As a result, all the original rows of the first DataFrame are returned with either the matching columns of the second one or just null values for them. To do a left join we use join() with a join type of "left" or "leftouter" or "left_outer”. Let’s see an example:

joined_df = df.join(age_df, df["name"] == age_df["name"], "left")
joined_df.show()

+-----+--------------+------+-----+----+
| name|          role|salary| name| age|
+-----+--------------+------+-----+----+
| John|Data scientist|  4500| John|  45|
|James| Data engineer|  3200|James|  25|
|Laura|Data scientist|  4100|Laura|  30|
|  Ali| Data engineer|  3200| null|null|
|Steve|     Developer|  3600| null|null|
+-----+--------------+------+-----+----+

Again we can avoid duplicated columns by using the column names in join():

joined_df = df.join(age_df, "name", "left")
joined_df.show()

+-----+--------------+------+----+
| name|          role|salary| age|
+-----+--------------+------+----+
| John|Data scientist|  4500|  45|
|James| Data engineer|  3200|  25|
|Laura|Data scientist|  4100|  30|
|  Ali| Data engineer|  3200|null|
|Steve|     Developer|  3600|null|
+-----+--------------+------+----+

In a right join, all the original rows of the second DataFrame are returned with either the matching columns of the first one or just null values for them. We should use join() with how set to "right”, "rightouter", or "right_outer” to do a right join.

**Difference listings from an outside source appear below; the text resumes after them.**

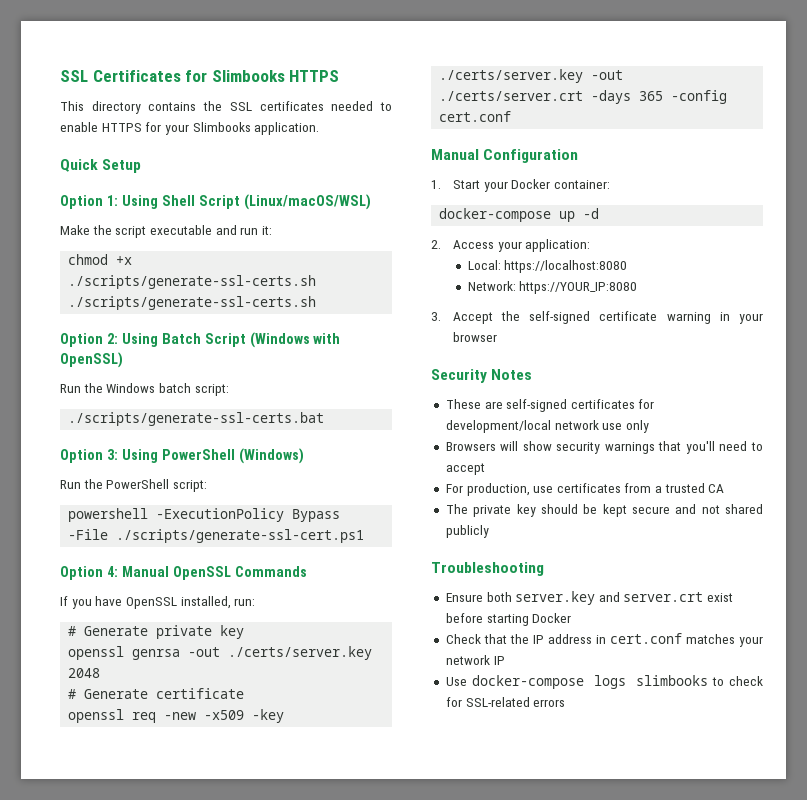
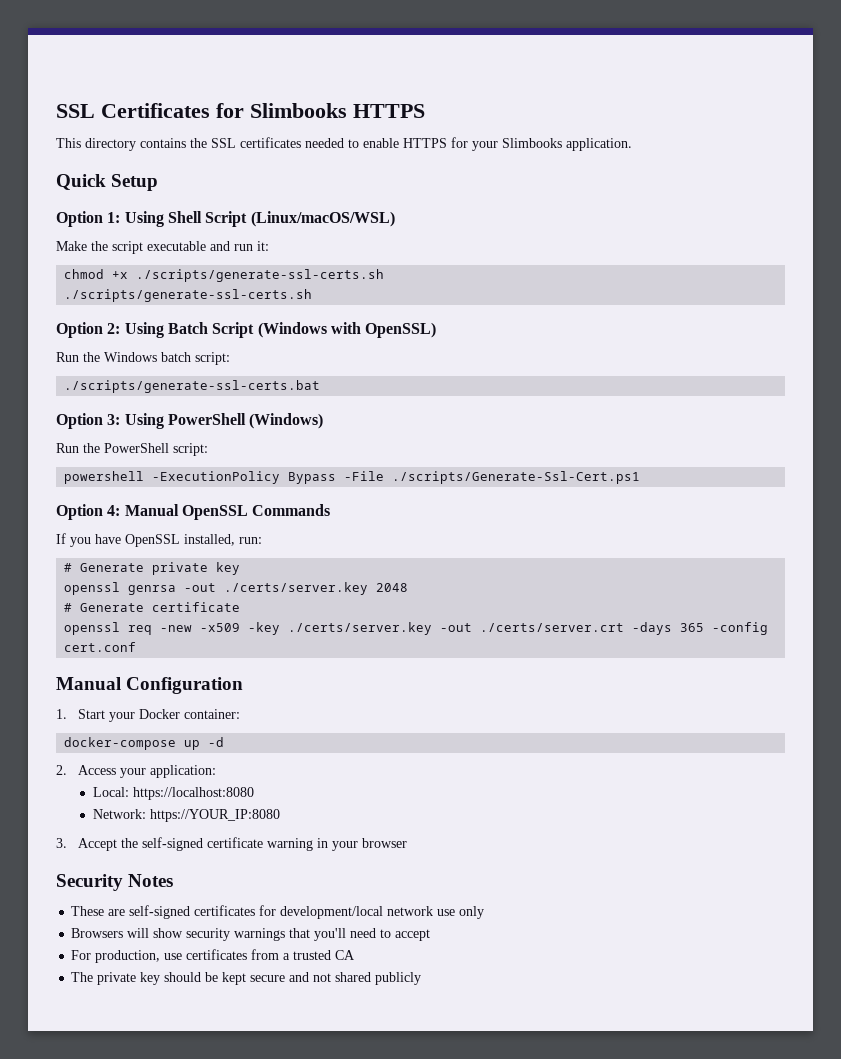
- powershell -ExecutionPolicy Bypass -File ./scripts/generate-ssl-cert.ps1
+ powershell -ExecutionPolicy Bypass -File ./scripts/Generate-Ssl-Cert.ps1
- Troubleshooting
- Ensure both server.key and server.crt exist before starting Docker
- Check that the IP address in cert.conf matches your network IP
- Use docker-compose logs slimbooks to check for SSL-related errors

joined_df = df.join(age_df, ["name"], "right")
joined_df.show()

+-----+--------------+------+---+
| name|          role|salary|age|
+-----+--------------+------+---+
| John|Data scientist|  4500| 45|
|James| Data engineer|  3200| 25|
|Laura|Data scientist|  4100| 30|
| Will|          null|  null| 28|
+-----+--------------+------+---+

19.3 Full join

The full join combines the results of both left and right joins. So all the rows resulting from a left join are returned. In addition, all the rows from a right join are added except the rows that already exist in the left join. So duplicated rows are not returned. To have a full (or full outer) join we set how to "full", "outer", "fullouter", or "full_outer". Let’s see an example:

df.join(age_df, "name", "full").show()

+-----+--------------+------+----+
| name|          role|salary| age|
+-----+--------------+------+----+
|  Ali| Data engineer|  3200|null|
|James| Data engineer|  3200|  25|
| John|Data scientist|  4500|  45|
|Laura|Data scientist|  4100|  30|
|Steve|     Developer|  3600|null|
| Will|          null|  null|  28|
+-----+--------------+------+----+

If you compare this output with the output of left and right joins, you will see that it has all the rows of both of them.

19.4. Left semi join

It is similar to left join, but there are two differences. First, for each row of the first DataFrame, if a row in the second DataFrame is found for which join expression (on) is true, only the columns of the first row are returned and the columns of the row of the second DataFrame are not added to that. In addition, for each row of the first DataFrame, if none of the rows of the second DataFrame satisfy the join expression then that row is not returned.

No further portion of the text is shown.